Обнаженные, они лежали в постели и любовались друг другом. Их безупречные тела, точно вылепленные из мрамора, контрастно выделялись на темно-синем фоне шелковых простыней.
— Клэй, — прервала тишину Пейдж, — ведь я не знала, что можно делать, а что нельзя. Тебе, наверное, забавно наблюдать за мной.
— Отнюдь. Все, что ты делаешь, восхитительно, — возразил Клэй. — Неискушенность освобождает от комплексов, барьеров. Ты действуешь, подчиняясь инстинкту, заложенному природой. А что может быть лучше, чем естественность?
Клэй, полностью расслабившись, чувствовал себя умиротворенно. Он принял решение: хватит прятаться от жизни и осторожничать, пусть у них с Пейдж будет шанс, а как долго это продлится, лучше не задумываться.
Неожиданно Пейдж вздрогнула и, встревоженная, села, сверху вниз глядя на Клэя.
— Клэй, какой ужас! Что же я наделала! — Ее зрачки расширились.
— Что случилось?
— Я просто поверить не могу, — всплеснула руками девушка. — Я врач и совершенно забыла о мерах предосторожности…
Рэйнольдс улыбнулся и выдвинул ящик тумбочки: там лежала упаковка презервативов.
— Совестно признаться, но и у меня напрочь все вылетело из головы, — сказал он, но, если что-нибудь случится, я имею в виду беременность, буду только рад. Уж не знаю, как ты… — Он замялся.
«Если что-нибудь случится», про себя повторила Пейдж. Ребенок. Малыш ее и Клэя! Вопрос об Африке отпал бы сам собой. Да при чем здесь Африка? Ребенок… Она уже созрела для того, чтобы иметь ребенка.
Пейдж прикинула, какой был день в ее менструальном графике, и немного разочаровалась.
— Думаю, пока не стоит беспокоиться. Это были безопасные дни, — сказала она Клэю и, о счастье, поймала такую же искорку сожаления и в его взгляде.
— Кстати, будешь смеяться, но чтобы купить это, — он кивнул на пластиковую упаковку предохранительных пакетиков, — мне пришлось прокатиться в Вестминстер. Если сделать это здесь, сплетни с бешеной скоростью распространятся по всему городку.

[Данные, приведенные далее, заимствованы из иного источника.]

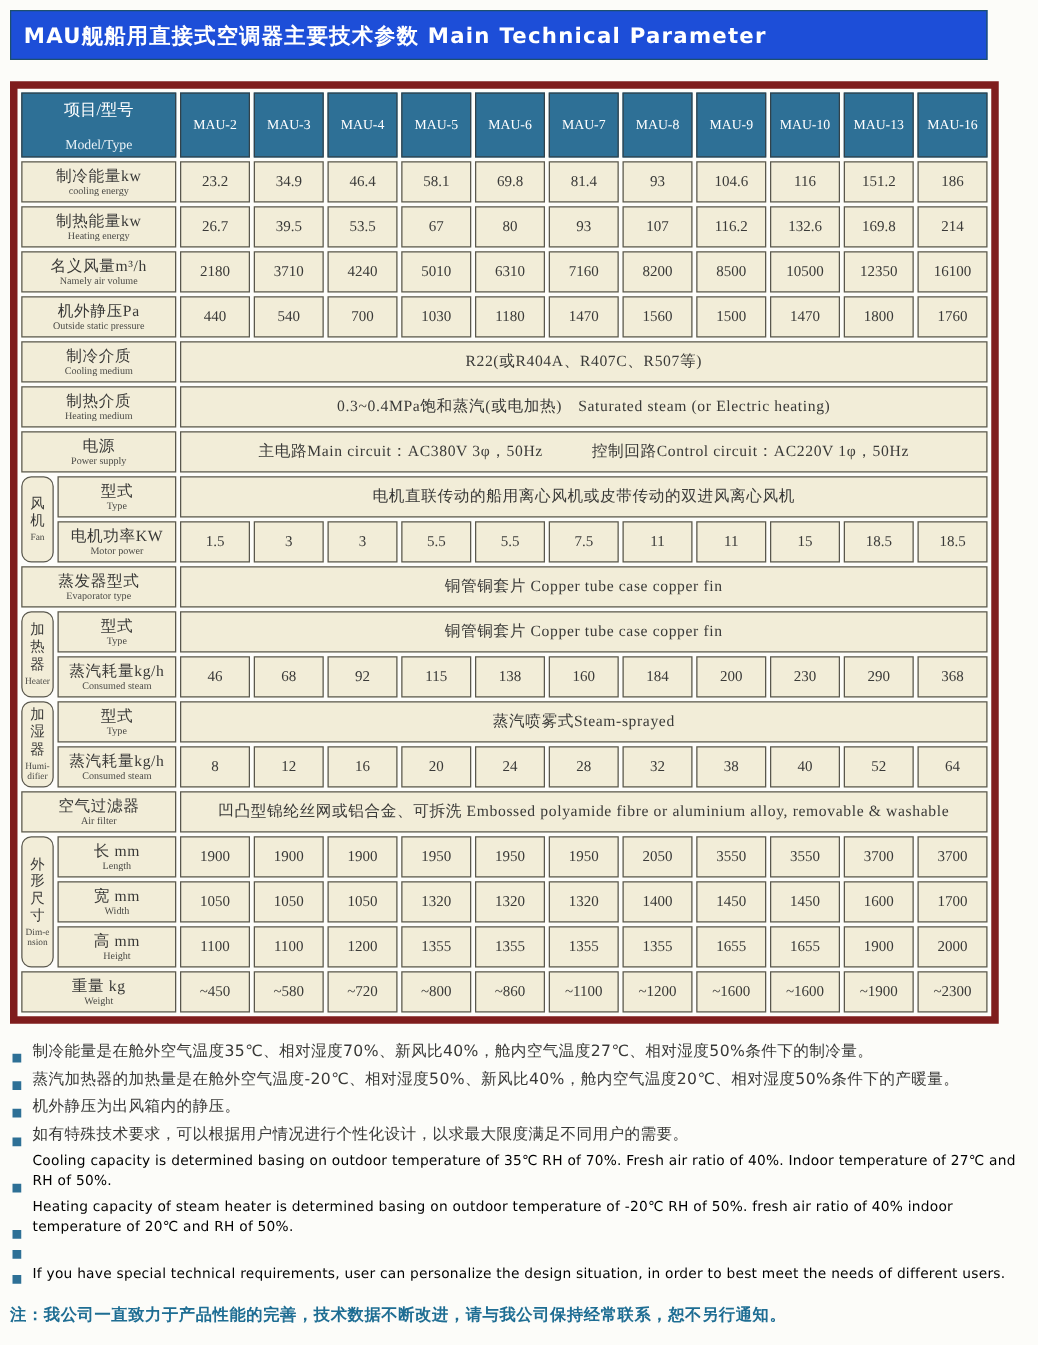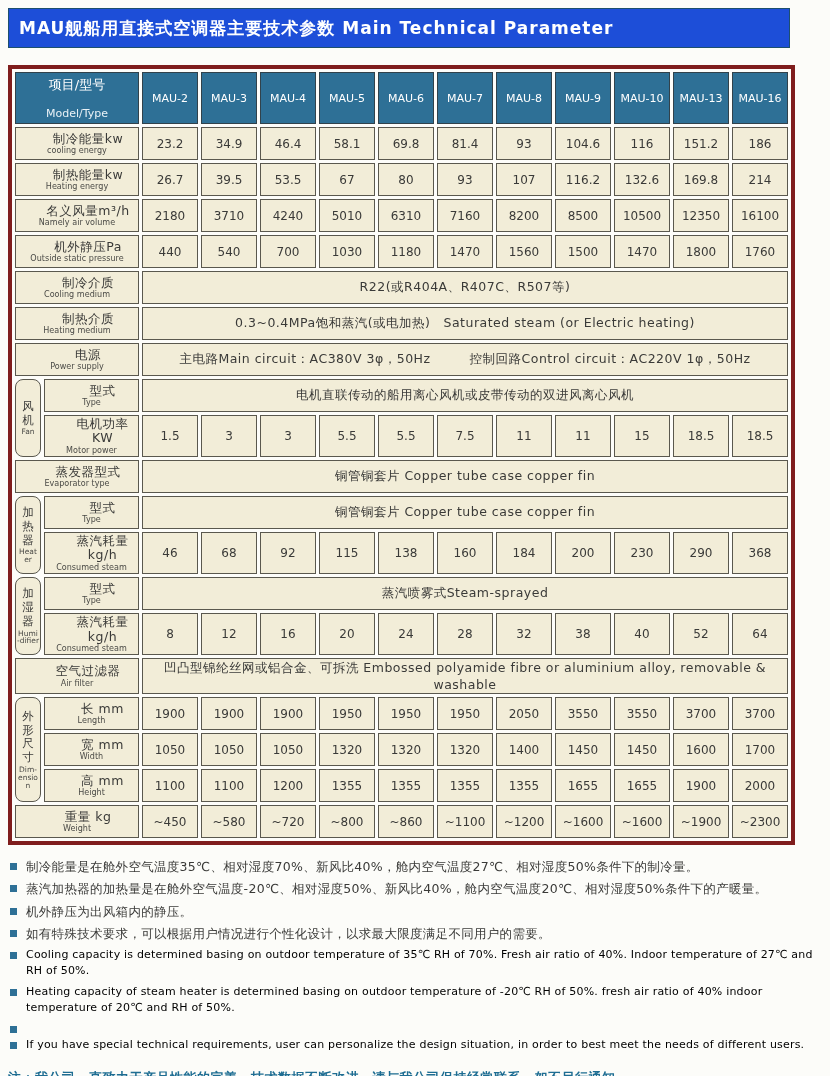--- a/index.html
+++ b/index.html
@@ -26,8 +26,9 @@
     border-collapse: separate;
     border-spacing: 3px;
     background: #fdfdfa;
-    border: 4px solid #7f1d1d;
+    border: 6px solid #7f1d1d;
     table-layout: fixed;
+    font-family: Liberation Serif, serif;
   }
   td {
     border: 1px solid #5a584e;

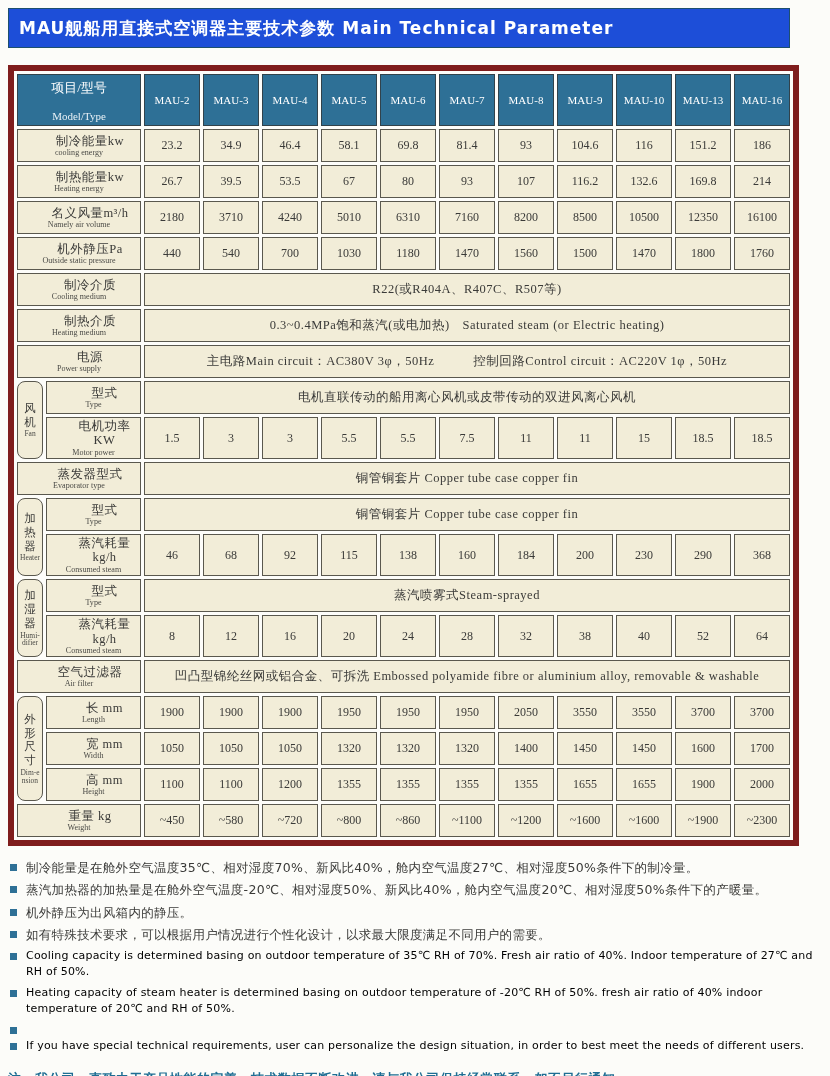--- a/index.html
+++ b/index.html
@@ -43,7 +43,7 @@
   td.corner .en { font-size: 11px; color: #e8f1f6; margin-top: 13px; }
   td.model { font-size: 11px; height: 52px; }
   tr.data-row td { height: 33px; }
-  td.lbl .zh { font-size: 12.5px; letter-spacing: 0.5px; line-height: 1.15; padding-left: 22px; }
+  td.lbl .zh { font-size: 12.5px; letter-spacing: 0.5px; line-height: 1.15; }
   td.lbl .en { font-size: 8.5px; color: #4a4a46; line-height: 1.1; transform: scale(0.95); }
   td.val { font-size: 12px; }
   td.span-val { font-size: 12.5px; letter-spacing: 0.5px; margin-top: 14px; }

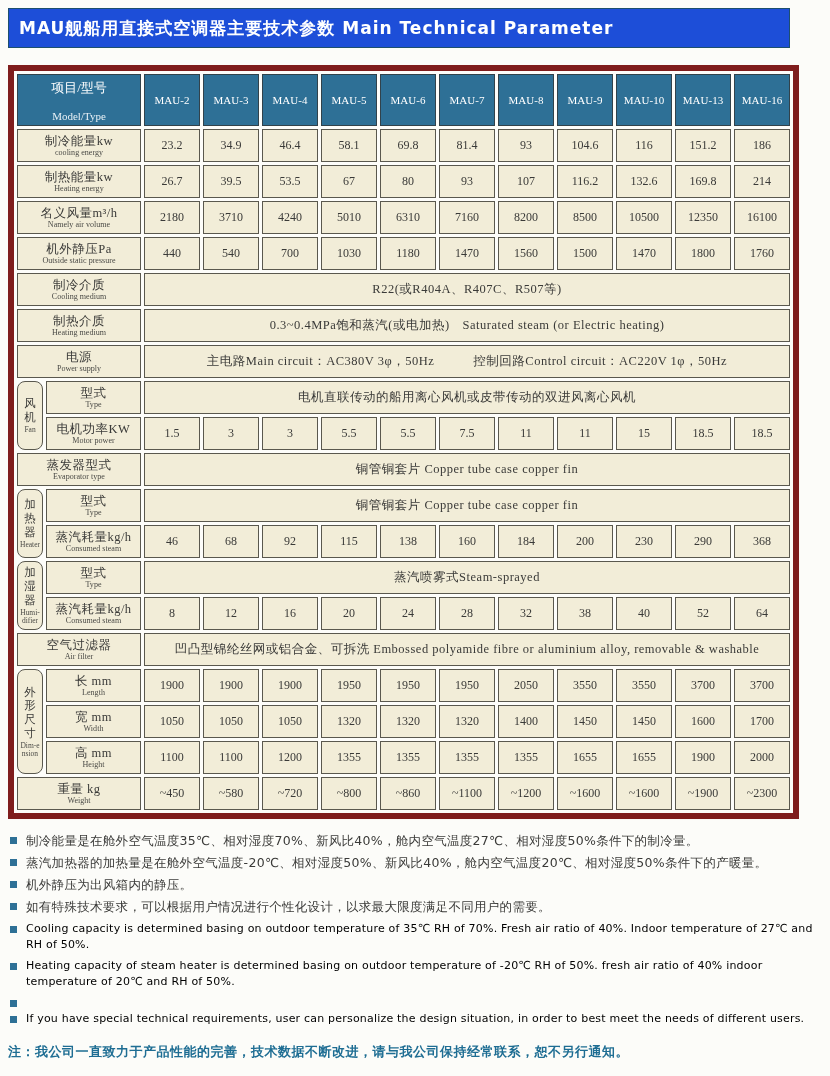--- a/index.html
+++ b/index.html
@@ -51,7 +51,7 @@
   td.grp .gzh { font-size: 11.5px; width: 13px; margin: 0 auto; word-break: break-all; line-height: 1.2; }
   td.grp .gen { font-size: 7.5px; color: #4a4a46; word-break: break-all; line-height: 1.05; margin-top: 1px; }
   .notes { margin-top: 13px; width: 814px; }
-  .note { display: flex; align-items: flex-start; margin-bottom: 4px; }
+  .note { display: flex; align-items: flex-end; margin-bottom: 4px; }
   .note .sq {
     flex: 0 0 auto;
     width: 7px; height: 7px;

— А ты что, боишься? Разве тебе не все равно, если все узнают, что мы вместе? — спросила Пейдж.
— Конечно, прятаться от чужих глаз глупо, но и становиться предметом пересудов не хочется… Послушай, — переменил тему разговора Клэй, — судя по поведению моего желудка, сейчас, похоже, время ланча. Давай поедем куда-нибудь. Например, в лес рядом с твоим домом.
— Какая прекрасная идея! — оживилась Пейдж. — Устроим пикник на двоих. До чего же приятно иногда отдохнуть от всех! — мечтательно вздохнула она.
12
Они расположились на лужайке, окруженной величавыми соснами. Солнце, стоявшее в зените, пронзало лучами густую хвою, рассеивая повсюду теплый золотистый свет. Свечение, раздробленное ветками, напоминало то снопы соломы, то прозрачные веера, то лессировки старинных картин. В лучах серебристой пылью трепетала мелкая мошкара.